Tax & AccountingFinanceComplianceApril 05, 2018

Combined assurance led by internal audit

We’ve been talking about internal audit as a trusted advisor for a few years now. Many departments have excelled in increasing the presence of internal audit in their organizations by taking on a risk and control advisory role, while maintaining independence, to deepen the trust in the auditors as risk and control experts.

It’s time for us to evolve beyond trusted advisor to relevant partner. An advisor is someone you call occasionally for an opinion, but a partner is the one you consider in every decision. Within internal audit, we have an opportunity to assume the role of relevant partner through the process of combined assurance.
Under the broad umbrella of providing assurance, we find overlapping responsibilities among groups within many organizations.

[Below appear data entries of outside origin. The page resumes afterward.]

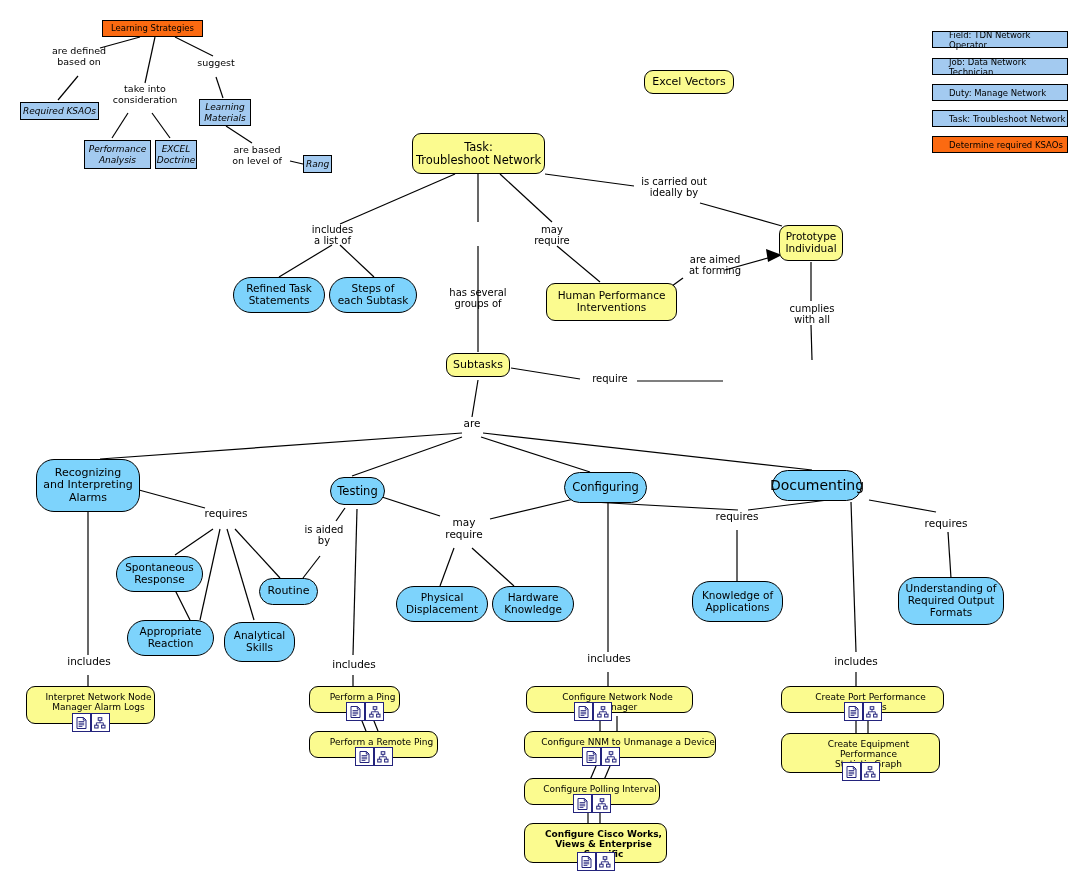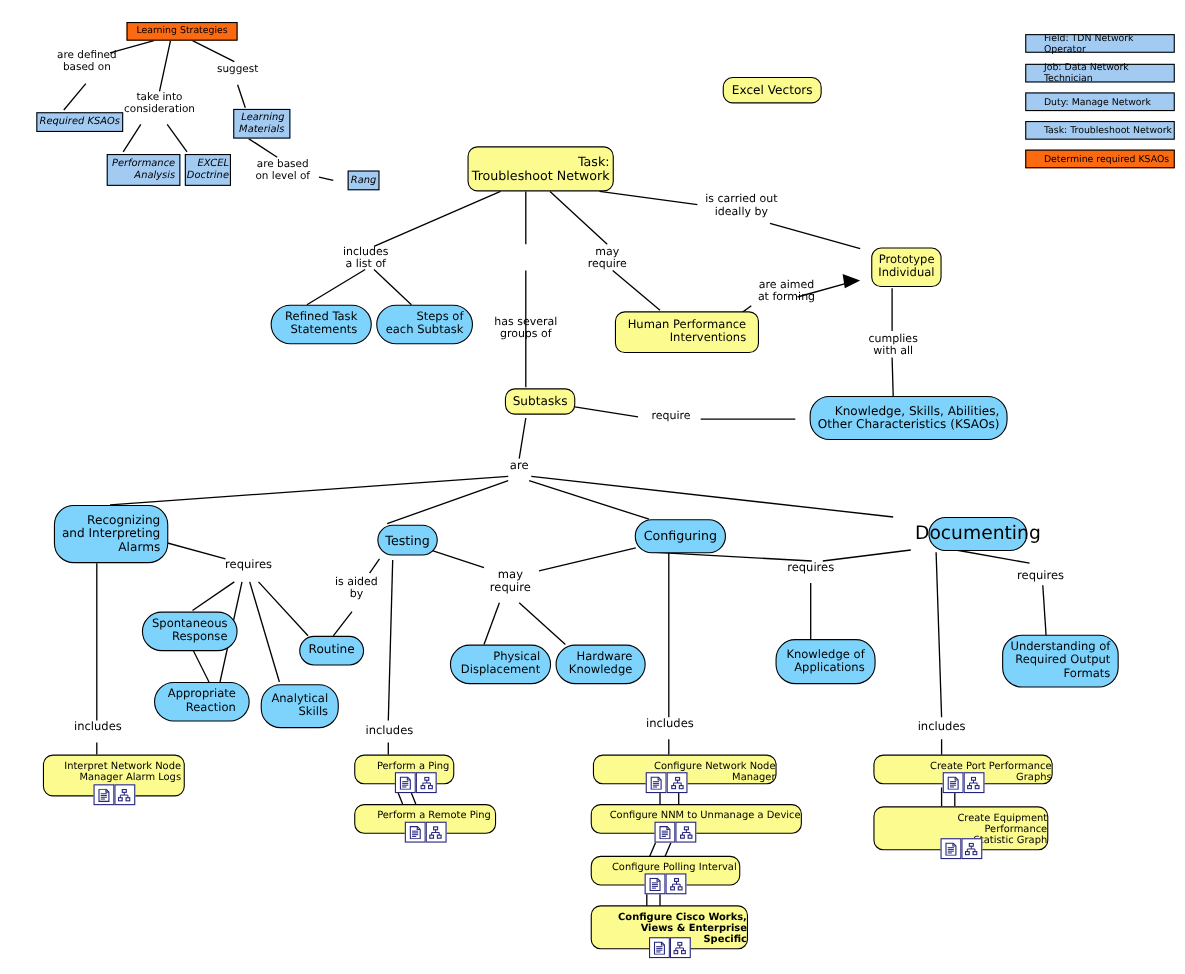"Learning Strategies" .node { margin-left: 13px -> none; text-align: right -> center }
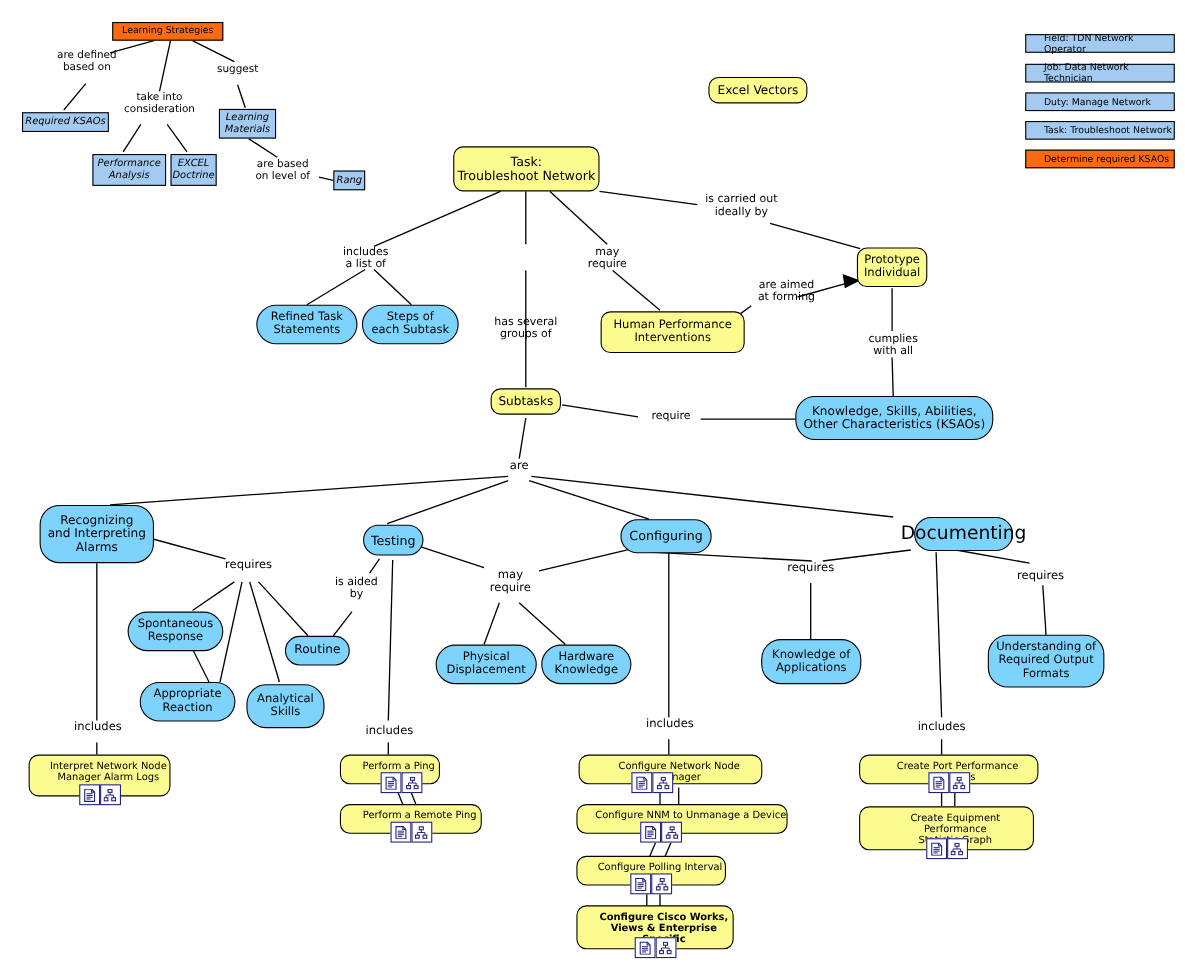"Knowledge, Skills, Abilities," div.node { html: <div>Knowledge, Skills, Abilities, Other Characteristics (KSAOs)</div> -> none }
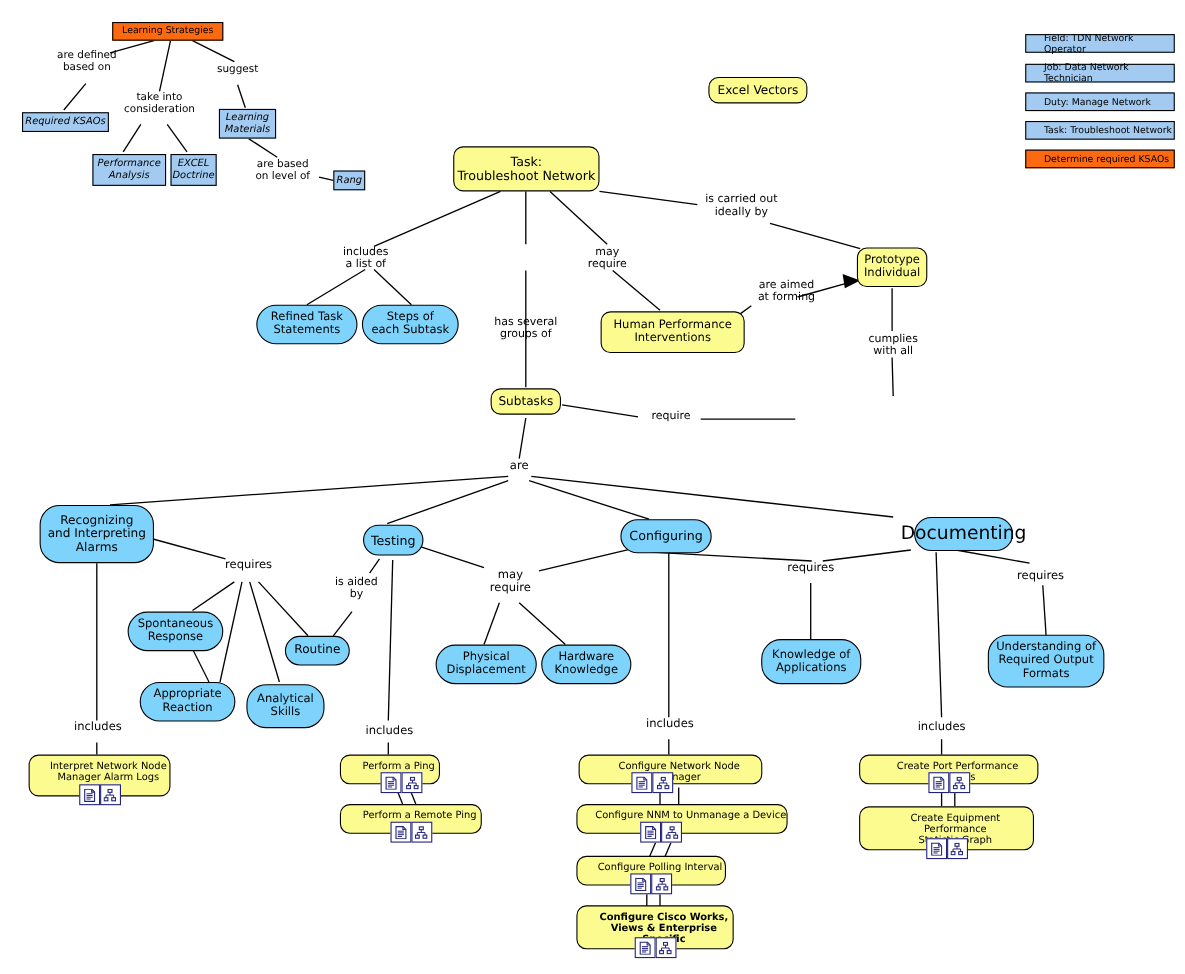"Documenting" div.node { font-size: 17px -> 14px; left: 831px -> 772px }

Internal Audit; Enterprise Risk Management (ERM); Environmental, Health & Safety (EHS); Information Security; Legal Compliance; Internal Control over Financial Reporting/Sarbanes Oxley (ICFR/SOX); and many other teams are working toward a common goal to provide assurance and advisory services to management to support the decision making and risk mitigation processes. Unfortunately, these groups tend to work in silos, which adds to management’s “assurance fatigue ”. When we look closely at the functions of these departments, internal audit is in a unique position to build relevant partnerships.

Among the many benefits that we’ll see from these new, stronger partnerships; our organization will begin speaking about topics like risks, controls, and issues using one consolidated terminology. We’ll see increased efficiency in collecting and reporting information, and ultimately, we’ll experience more effective governance, risk, and control oversight. By building relevant partnerships with other internal assurance teams, we’ll naturally prevent management from being overwhelmed by information and reports and succumbing to “assurance fatigue.”

To streamline the efforts of these teams, and to enhance the organizational value of everyone involved, we should consider combining our assurance efforts and aligning our activities, especially in the areas of audit planning and board reporting. Based on the most recent update to the IIA Standards, we have an opening to align our efforts with our assurance partners in order “to ensure proper coverage and minimize duplication of effort” (IIA Standard 2050).